First Security and Privacy Analytics Anti-Phishing Shared Task (IWSPA-AP 2018)

Results will be presented at the IWSPA 2018, a workshop co-located with
the ACM CODASPY - Conference on Data and Applications Security and Privacy, Tempe, Arizona



Call for Participation

You are invited to participate in the IWSPA-AP Shared Task at IWSPA 2018. The shared task will be on Detection and Analysis of Email nature.

The International Workshop on Security and Privacy Analytics (IWSPA) - Anti Phishing Shared Task will feature an exercise in the field of applied machine learning and text analysis in cyber security. The participants will be asked to build a classifier that will be able to detect phishing emails from spam and legitimate ones in an "unbalanced" dataset. In order to make the task relatable to a real world situation, the training and testing dataset will have realistic ratios of malicious and legitimate emails (not 50:50). A sample training data will be provided and the results will be evaluated on a testing dataset that will be posted a week before the results are due. We ask of the participants to send us their trained model and the results they achieved on the testing dataset. The participants are encouraged to use any data in their possession, in addition to the one provided, to train their model. The participants are also free to use any kind of feature engineering, and any type of classifiers. However keep in mind that the dataset is "Unbalanced".

The proceedings will be published online in the CEUR publication service. This year also we will invite the authors of selected system papers at the Shared Task, to submit extended versions to a special issue of a journal (Details coming soon).


The overall task description consists of the following:

  • Use training dataset offered and/or any dataset available online.
  • Analyze email content (Header, Body, URLs). The emails will be in .txt format.
  • Preferably come up with new and interesting features and/or use existing ones in the literature.
  • Build and train a machine learning model or use an already existing one.
  • Finally report the results based on the evaluation metrics specified in what follows.
  • A few probable SubTasks: We may post two types of training datasets -

  • Emails with headers: For this type of dataset, the participants are free to use all the content available in an email to extract information.
  • Emails with no headers: This task will only focus on the body of the emails.

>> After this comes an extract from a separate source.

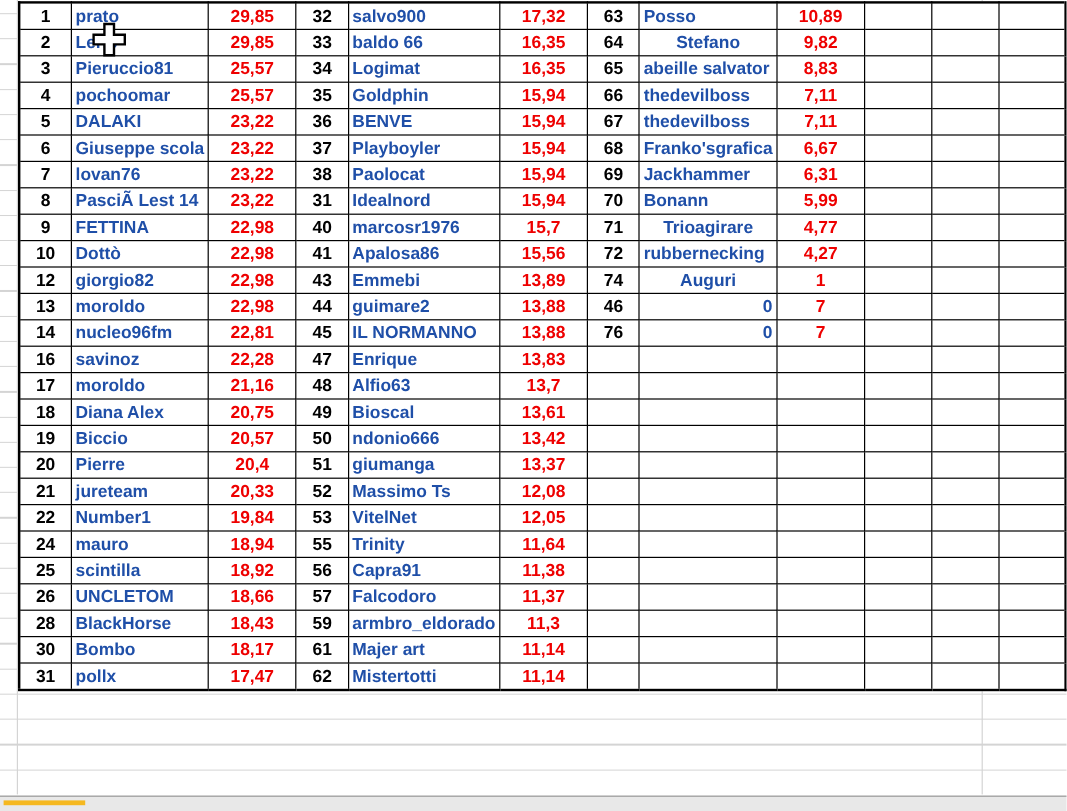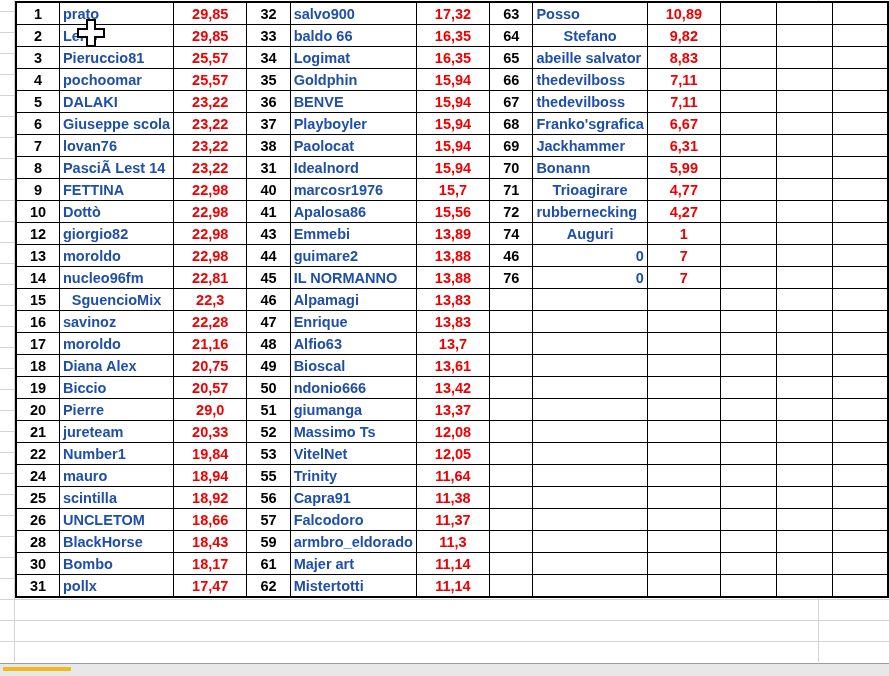"15" tr { html: <tr> <td>15</td> <td>SguencioMix</td> <td>22,3</td> <td>46</td> <td>Alpamagi</td> <td>13,83</td> <td></td> <td></td> <td></td> <td></td> <td></td> <td></td> </tr> -> none }
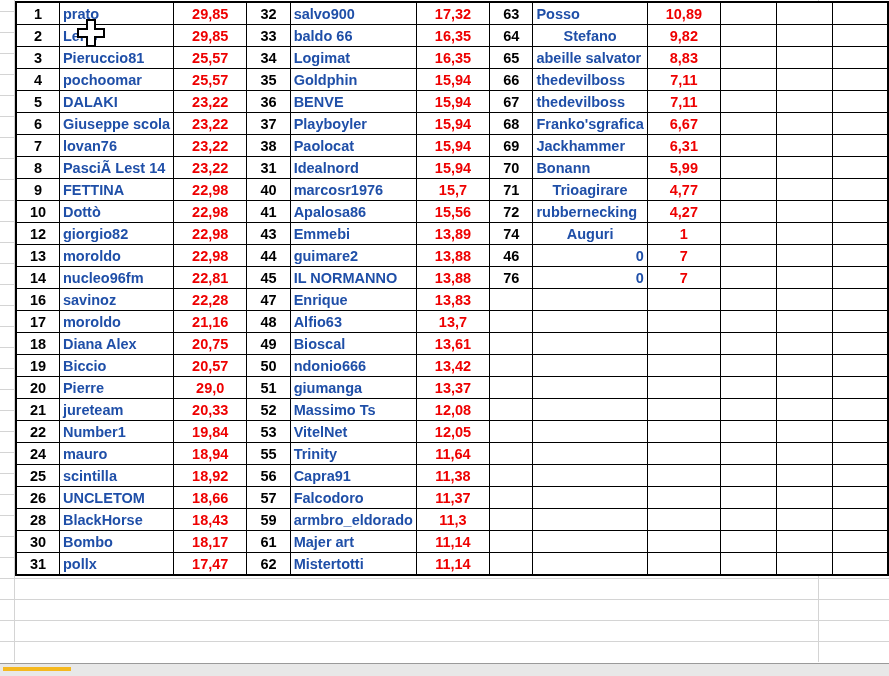"29,0" td.score { text: 29,0 -> 20,4 }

Participants may use any type of information extraction related to the body.
  • Evaluation Metrics: The evaluation metrics expected are: Confusion Matrix (FP, FN, TP, TN), Accuracy, F-Score, Precision, Recall, Weighted average of recall and precision.


    The registration link to EasyChair is HERE!. The deadline is January 23rd, 2018.

    Organizations wishing to participate in the AP Shared Task track at IWSPA 2018 are invited to register on EasyChair. Participants are advised to register as soon as possible in order to receive timely access to evaluation resources, including development and testing data. Registration for the task does not commit you to participation - but is helpful to know for planning. All participants who submit system runs are welcome to present their system at the IWSPA 2018.




    We will post the details for the training corpus on January 25th, 2018. Stay tuned!



    Important Dates

    Please consult the IWSPA 2018 Workshop for official dates for the workshop.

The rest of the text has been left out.